The defense claimed that trying Wilson again for the same crime would violate his rights, but the judge overruled the objection and moved forward. The defense challenged most every shred of evidence against Wilson, from his own statements to hair and fiber evidence.

The judge pushed back the trial 10 days at the request of the defense, then a month after a prosecutors' mother fell ill. The next delay was for seven months, at the request of the defense again.

Months turned into years. With the third trial date of 1996 closing in, a frustrated Fielding told lawyers enough was enough.

"I have set aside three weeks for this trial and will have more time if needed. Without question, this case shall be tried at this time, so please mark your calendar and clear any conflicts," the judge wrote.

But with the trial less than a month away, the defense filed a stunning document: Wilson's lawyers asked the judge to declare Wilson incompetent because he wouldn't plead guilty and take a prosecutor's offer of life without parole instead of death.

"Now he is insisting that he will be found not guilty at trial, although counsel have pointed out that there is a large amount of evidence against him," including a confession and evidence from fingerprints, DNA and blood, wrote attorney J.L. Chestnut.

The judge ordered a mental evaluation, freezing the case for two months until a state expert found Wilson "fully capable of assisting his attorney in his own defense."

The entire defense team asked to be removed from the case citing a "total breakdown in communications" with Wilson, but most remained for years.

Fielding finally retired, and by then the case was on its third district attorney, Steve Giddens. Circuit Judge William E. Hollingsworth III took over in early 2004, holding regular status meetings with attorneys as he tried to move the case along. Wilson attended them all.

The most recent conference was supposed to be on June 9, but Wilson was too ill to attend, as was Chestnut, a key lawyer in the case. The judge delayed the hearing until Wilson was capable of traveling to Talladega from Donaldson prison, about 75 miles away.

After being treated at least once in a hospital in Birmingham, Wilson died in the Donaldson infirmary on June 12. Relatives had visited him just a few days earlier.

"We left him happy, smiling," said Dates, his sister. "He was at peace.
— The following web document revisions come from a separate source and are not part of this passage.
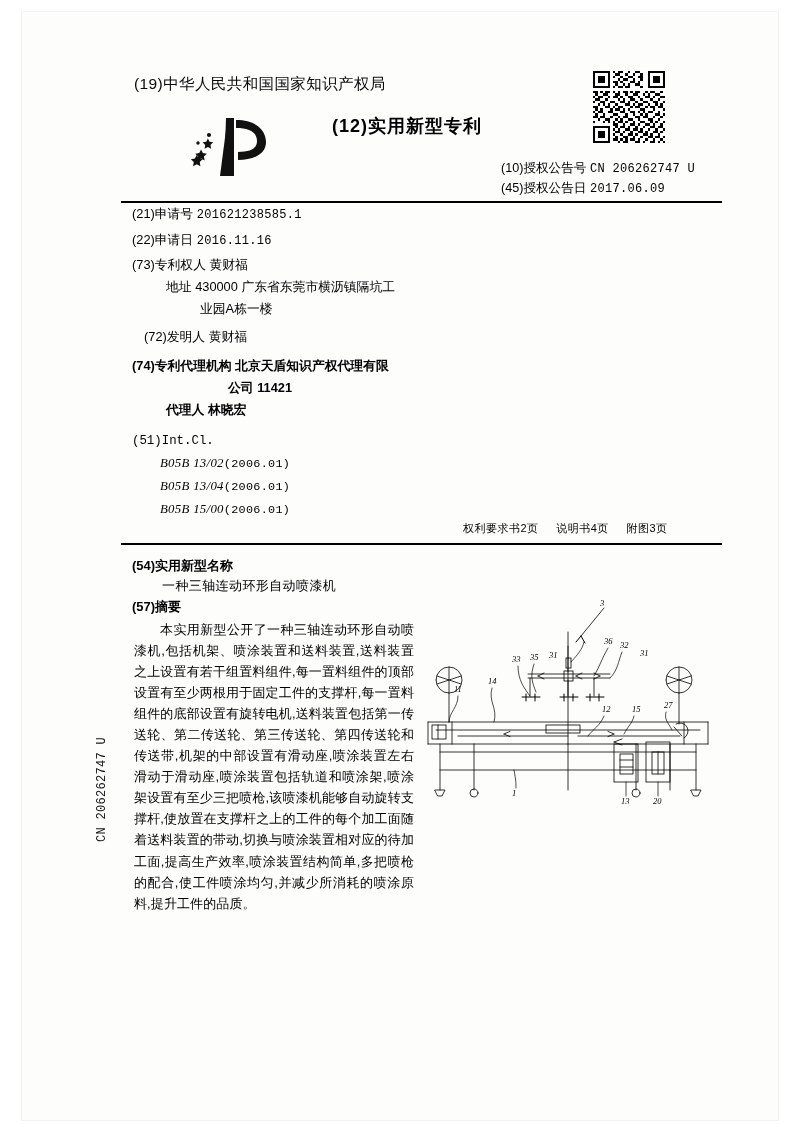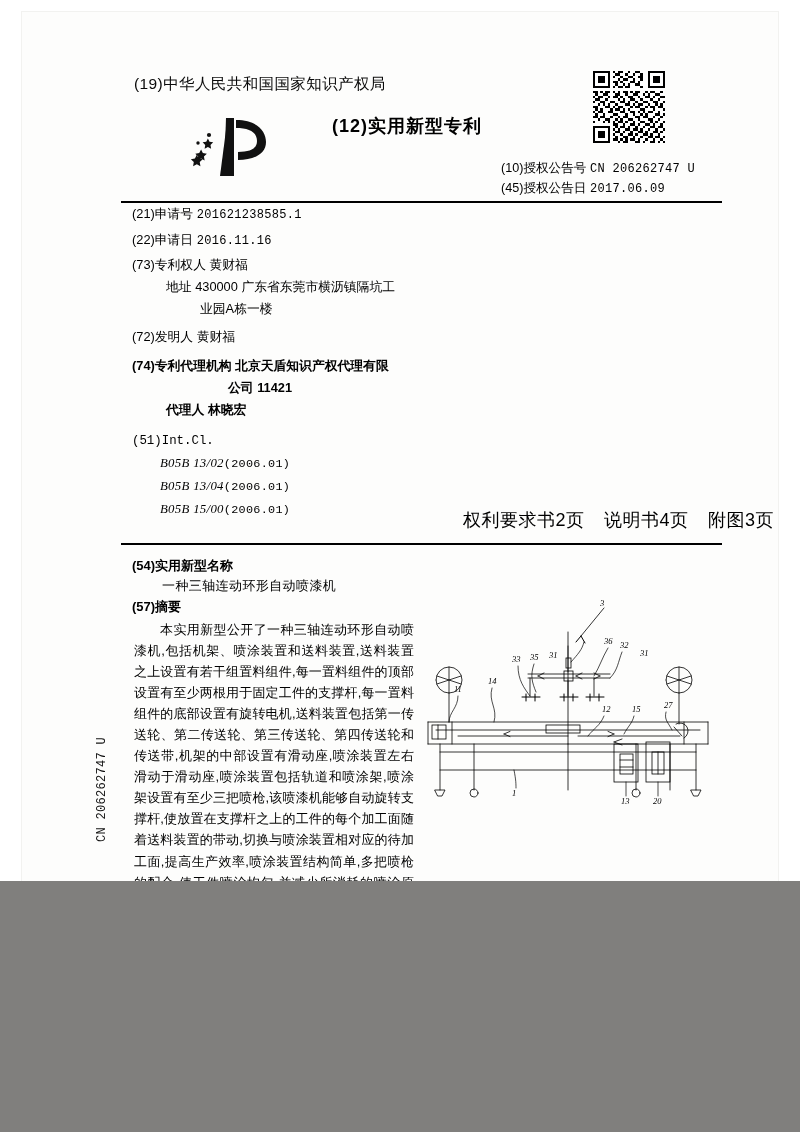--- a/index.html
+++ b/index.html
@@ -6,21 +6,21 @@
     margin: 0;
     padding: 0;
     background: #807f7d;
   }
   body {
     font-family: "Liberation Sans", sans-serif;
   }
   .page {
     position: relative;
     width: 800px;
-    height: 881px;
+    height: 1132px;
     background: #ffffff;
     margin: 0 auto;
     overflow: hidden;
     color: #000;
   }
   .sheet {
     position: absolute;
     left: 22px;
     top: 12px;
     width: 756px;
@@ -170,22 +170,22 @@
   .ipc-item .yr {
     font-family: "Liberation Mono", monospace;
     font-style: normal;
     font-size: 11.8px;
   }
 
   
   .page-counts {
     position: absolute;
     left: 441px;
-    top: 496px;
-    font-size: 18px;
+    top: 509px;
+    font-size: 11px;
     white-space: nowrap;
     letter-spacing: 0.5px;
   }
   .page-counts span { margin-right: 14px; }
 
   
   .sec-title-code {
     position: absolute;
     left: 110px;
     top: 545px;
@@ -512,21 +512,21 @@
       <div class="bib-row">
         <span class="bib-code">(73)专利权人</span>
         <span>黄财福</span>
         <span class="bib-sub">
           <span>地址</span>
           <span>430000  广东省东莞市横沥镇隔坑工</span>
         </span>
         <span class="bib-sub2">业园A栋一楼</span>
       </div>
 
-      <div class="bib-row" style="margin-top:16px;">
+      <div class="bib-row" style="margin-top:16px;margin-left:12px;">
         <span class="bib-code">(72)发明人</span>
         <span>黄财福</span>
       </div>
 
       <div class="bib-row" style="margin-top:16px;font-weight:bold;">
         <span class="bib-code">(74)专利代理机构</span>
         <span>北京天盾知识产权代理有限</span>
         <span class="bib-sub-ind">公司  11421</span>
         <span class="bib-sub">
           <span>代理人</span>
He said it was just like a vacation having us there with him."

Dates said prison officials told relatives Wilson died of liver failure caused by hepatitis C. Prison spokesman Brian Corbett wouldn't comment on the cause of death.
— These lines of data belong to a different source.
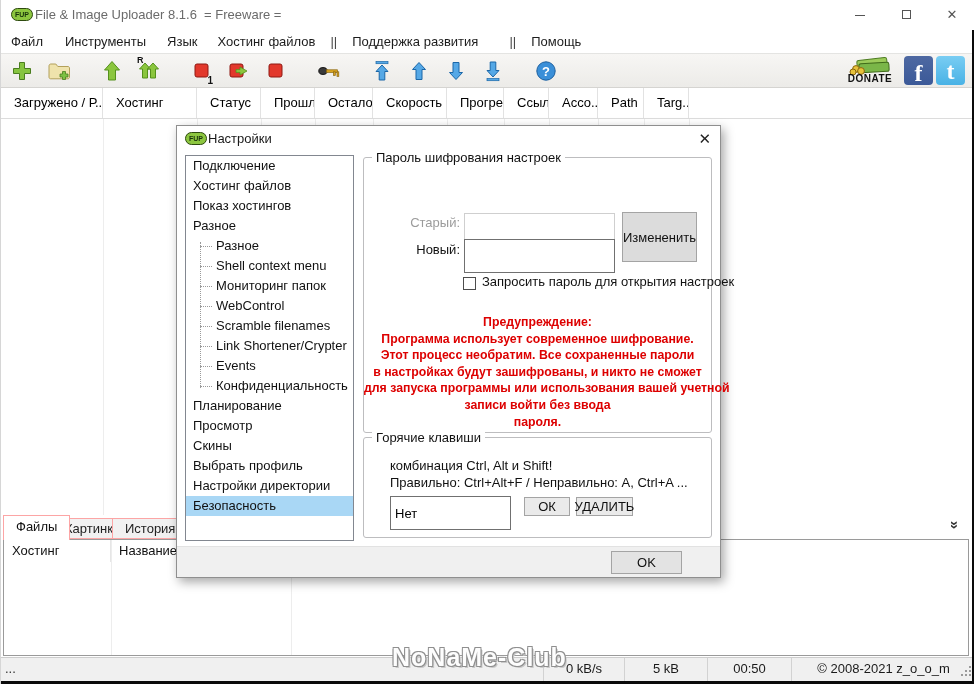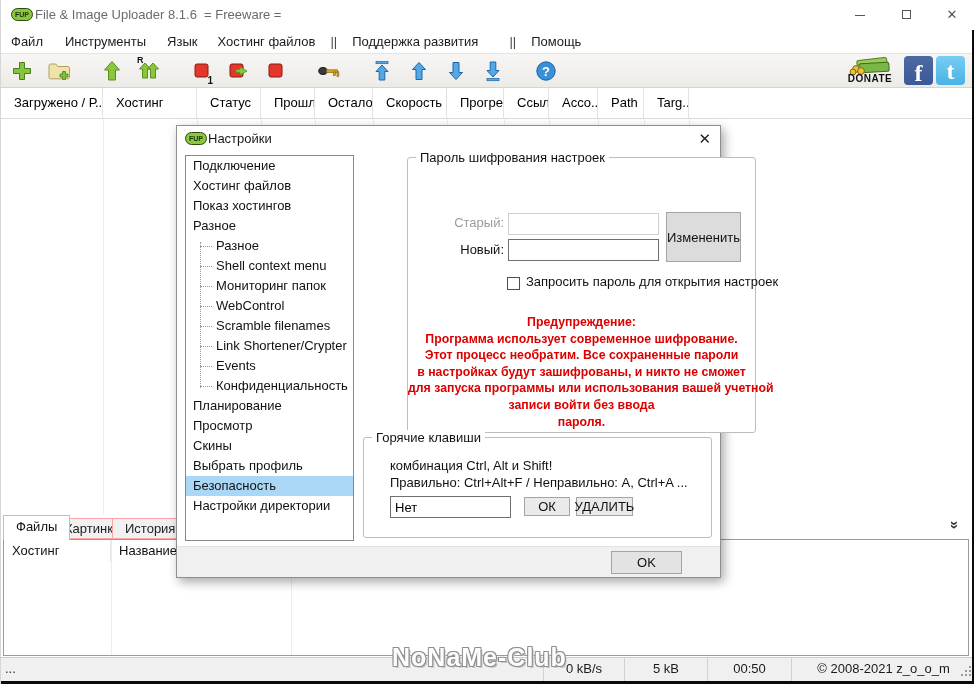--- a/index.html
+++ b/index.html
@@ -73,26 +73,26 @@
   .dlg-title-text{position:absolute;left:31px;top:5px;font-size:13px;color:#1a1a1a;}
   .dlg-close{position:absolute;right:9px;top:4px;font-size:15px;color:#222;font-weight:300;}
   .tree{position:absolute;left:8px;top:29px;width:169px;height:386px;border:1px solid #828790;background:#fff;overflow:hidden;}
   .ti{position:relative;height:20px;line-height:20px;font-size:13px;padding-left:7px;white-space:nowrap;color:#111;}
   .ti.c{padding-left:30px;}
   .ti.c::before{content:"";position:absolute;left:14px;top:10px;width:12px;border-top:1px dotted #9a9a9a;}
   .ti.sel{background:#a9d7f5;}
   .treeline{position:absolute;left:14px;top:86px;height:146px;border-left:1px dotted #9a9a9a;}
   .grp{position:absolute;border:1px solid #bdbdbf;border-radius:3px;background:#fff;}
   .grp-legend{position:absolute;left:8px;top:-8px;background:#fff;padding:0 4px;font-size:13px;color:#111;white-space:nowrap;}
-  .g1{left:186px;top:31px;width:349px;height:276px;margin-left:44px;}
+  .g1{left:186px;top:31px;width:349px;height:276px;}
   .g2{left:186px;top:311px;width:349px;height:101px;}
   .sub-center{position:absolute;left:0;top:32px;width:100%;text-align:center;font-size:13px;}
   .flabel{position:absolute;width:88px;text-align:right;font-size:13px;line-height:20px;}
   .flabel.dim{color:#9b9b9b;}
-  .tinput{position:absolute;background:#fff;border:1px solid #cfcfcf;font-size:13px;padding:10px 4px;
+  .tinput{position:absolute;background:#fff;border:1px solid #cfcfcf;font-size:13px;padding:16px 4px;
     font-family:"Liberation Sans","DejaVu Sans",sans-serif;outline:none;}
   .tinput.en{border:1px solid #707070;}
   .btn{background:#e3e3e3;border:1px solid #a4a4a4;font-size:13px;color:#111;
     font-family:"Liberation Sans","DejaVu Sans",sans-serif;display:flex;align-items:center;justify-content:center;}
   .chg-btn{position:absolute;left:258px;top:54px;width:75px;height:50px;background:#dcdcdc;}
   .cbx{position:absolute;left:99px;top:119px;width:13px;height:13px;background:#fff;border:1px solid #4d4d4d;}
   .cbx-label{position:absolute;left:118px;top:116px;font-size:13px;white-space:nowrap;}
   .warn{position:absolute;left:0;top:156px;width:100%;text-align:center;color:#dd0000;font-weight:bold;
     font-size:12.3px;line-height:16.6px;}
   .warn div{white-space:nowrap;}
@@ -289,22 +289,22 @@
       <div class="ti c">Мониторинг папок</div>
       <div class="ti c">WebControl</div>
       <div class="ti c">Scramble filenames</div>
       <div class="ti c">Link Shortener/Crypter</div>
       <div class="ti c">Events</div>
       <div class="ti c">Конфиденциальность</div>
       <div class="ti">Планирование</div>
       <div class="ti">Просмотр</div>
       <div class="ti">Скины</div>
       <div class="ti">Выбрать профиль</div>
+      <div class="ti">Настройки директории</div>
       <div class="ti sel">Безопасность</div>
-      <div class="ti">Настройки директории</div>
       <div class="treeline"></div>
     </div>
 
     <div class="grp g1">
       <span class="grp-legend">Пароль шифрования настроек</span>
       <div class="flabel dim" style="left:8px;top:55px;">Старый:</div>
       <input class="tinput" style="left: 100px; top: 55px; width: 151px; height: 20px;" type="text" disabled="">
       <div class="btn chg-btn">Измененить</div>
       <div class="flabel" style="left:8px;top:82px;">Новый:</div>
       <input class="tinput en" style="left: 100px; top: 81px; width: 151px; height: 22px;" type="text">

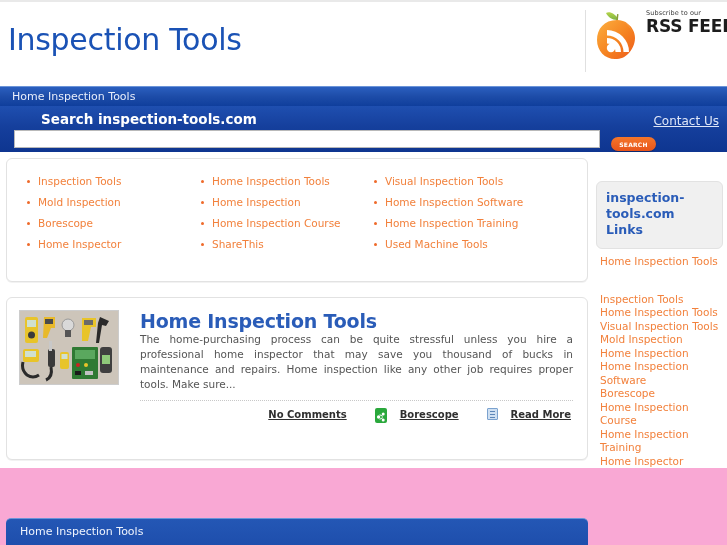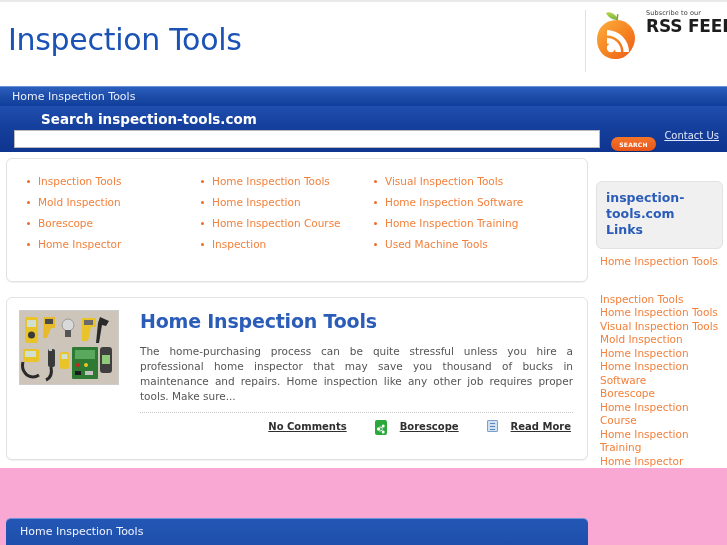--- a/index.html
+++ b/index.html
@@ -99,23 +99,23 @@
     top: 5px;
     color: #ffffff;
     font-size: 13.5px;
     font-weight: bold;
     white-space: nowrap;
     margin-left: 32px;
   }
   .contact-link {
     position: absolute;
     right: 8px;
-    top: 24px;
+    top: 8px;
     color: #dfe7f8;
-    font-size: 10px;
+    font-size: 12px;
     text-decoration: underline;
     white-space: nowrap;
     cursor: pointer;
   }
   .search-input {
     position: absolute;
     left: 14px;
     top: 24px;
     width: 586px;
     height: 18px;
@@ -235,21 +235,20 @@
     margin: 0;
     white-space: nowrap;
   }
   .article-date {
     font-size: 8.5px;
     color: #a8a8a8;
     margin-top: 3px;
     white-space: nowrap;
   }
   .article-excerpt {
-    margin-top: 12px;
     font-size: 10.5px;
     color: #555555;
     line-height: 15px;
     text-align: justify;
   }
   .divider-dotted {
     margin-top: 8px;
     border-top: 1px dotted #c8c8c8;
     height: 0;
   }
@@ -402,21 +401,21 @@
         <div class="links-col c1">
           <div class="link-item">Inspection Tools</div>
           <div class="link-item">Mold Inspection</div>
           <div class="link-item">Borescope</div>
           <div class="link-item">Home Inspector</div>
         </div>
         <div class="links-col c2">
           <div class="link-item">Home Inspection Tools</div>
           <div class="link-item">Home Inspection</div>
           <div class="link-item">Home Inspection Course</div>
-          <div class="link-item">Inspection</div>
+          <div class="link-item">ShareThis</div>
         </div>
         <div class="links-col c3">
           <div class="link-item">Visual Inspection Tools</div>
           <div class="link-item">Home Inspection Software</div>
           <div class="link-item">Home Inspection Training</div>
           <div class="link-item">Used Machine Tools</div>
         </div>
       </div>
 
       <div class="card article-panel">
Dieter, the death penalty expert, said there's nothing unusual about prisoners remaining on death row while awaiting retrial after a case is overturned. Facing the possibility of another death sentence, things may have worked out as well as possible for Wilson.
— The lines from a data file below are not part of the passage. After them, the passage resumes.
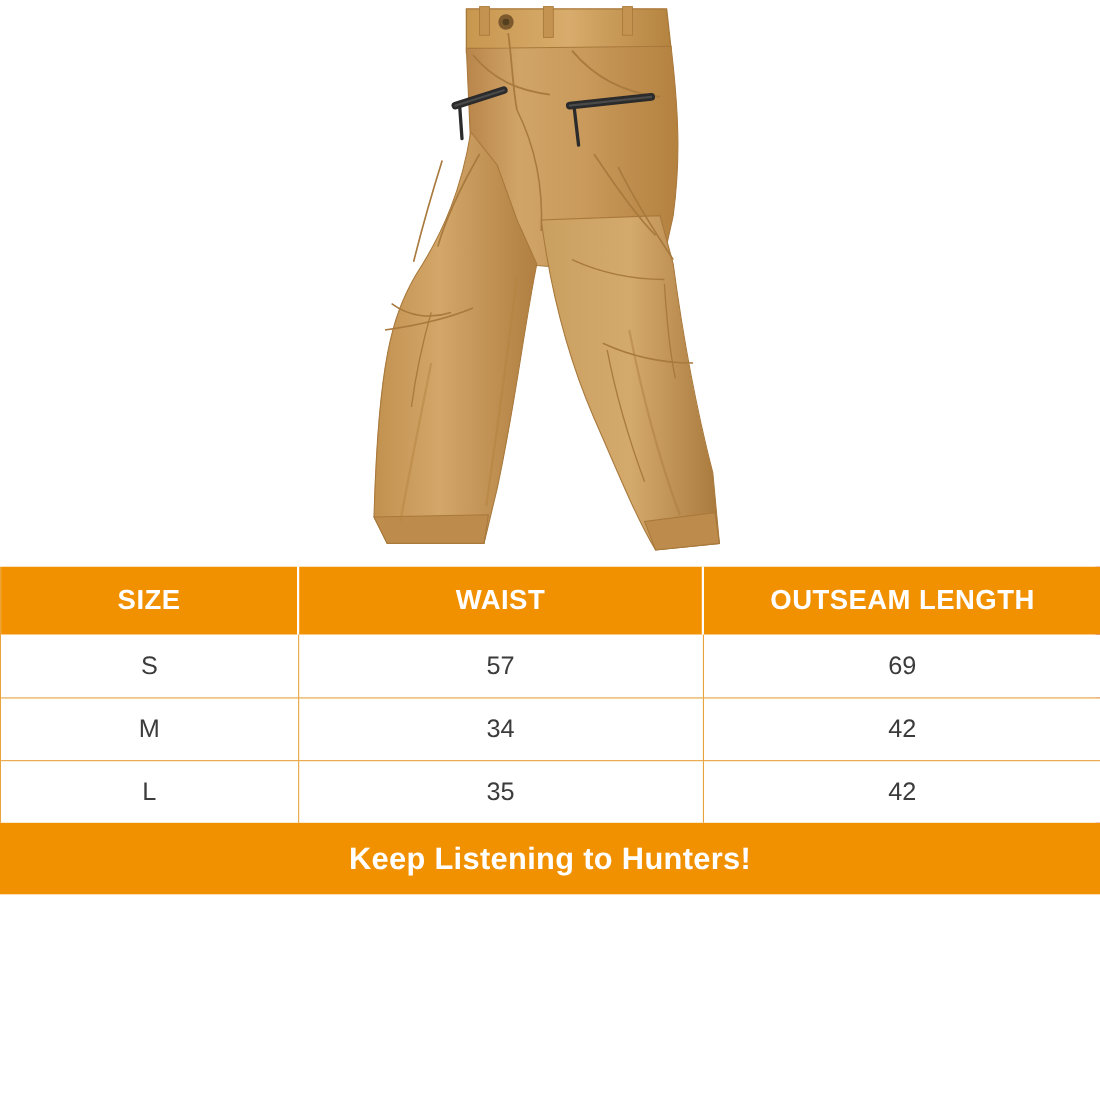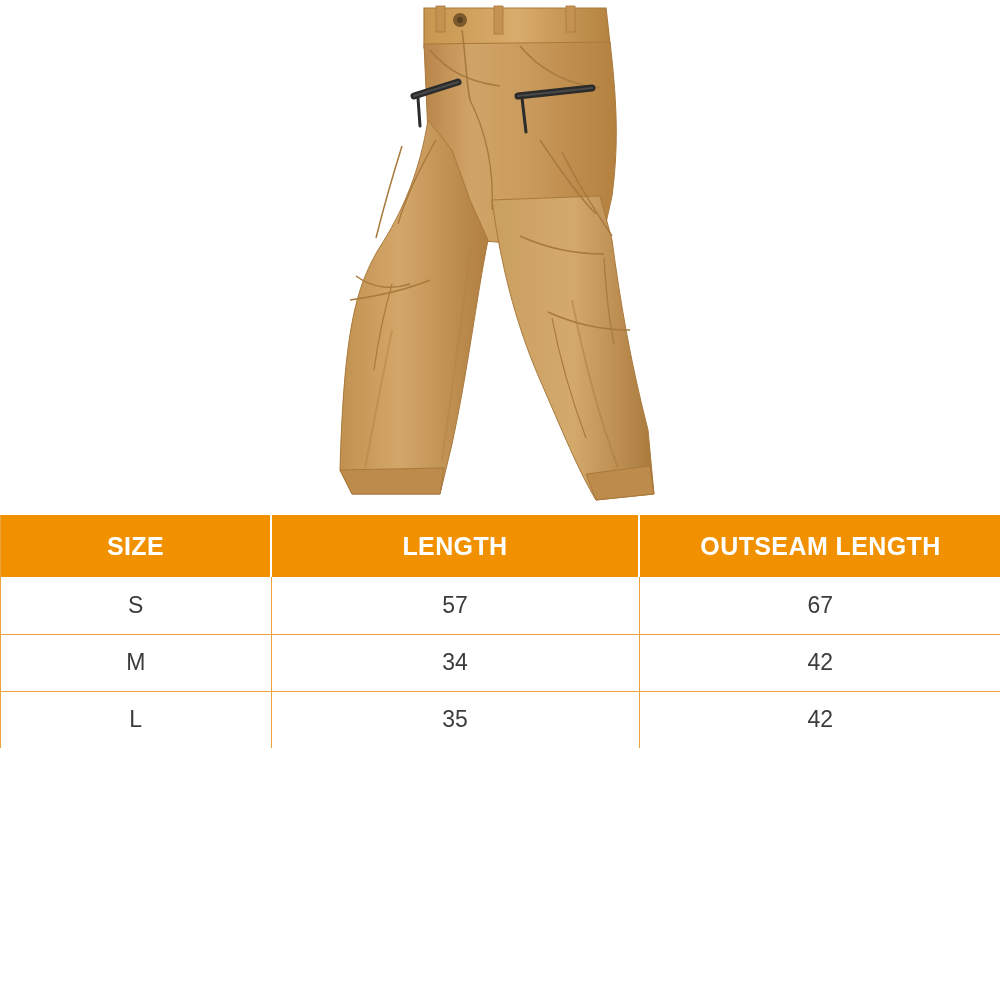--- a/index.html
+++ b/index.html
@@ -174,38 +174,41 @@
   <div class="table-wrap">
     <table class="size-table">
       <colgroup>
           <col class="c1">
           <col class="c2">
           <col class="c3">
         </colgroup>
       <thead>
         <tr>
           <th>SIZE</th>
-          <th>LENGTH</th>
+          <th>WAIST</th>
           <th>OUTSEAM LENGTH</th>
         </tr>
       </thead>
       <tbody>
         <tr>
           <td>S</td>
           <td>57</td>
-          <td>67</td>
+          <td>69</td>
         </tr>
         <tr>
           <td>M</td>
           <td>34</td>
           <td>42</td>
         </tr>
         <tr>
           <td>L</td>
           <td>35</td>
           <td>42</td>
         </tr>
       </tbody>
     </table>
   </div>
 
+  <div class="footer-banner">
+    <span>Keep Listening to Hunters!</span>
+  </div>
 
 </div>
 
 </body></html>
"Given that being on death row in that situation is something of a fiction, maybe he was content to be there," Dieter said.

Fielding, the retired judge, said in an interview there wasn't any single reason Wilson never made it back to trial. One thing led to another, he said, and justice was repeatedly delayed.

Prosecutors did their job, Fielding said. Perhaps, he said, the defense did a bit better.

"I think a lawyer for a capital defendant would say, `As long as we can keep them from being executed, I'm doing a good job,'" he said.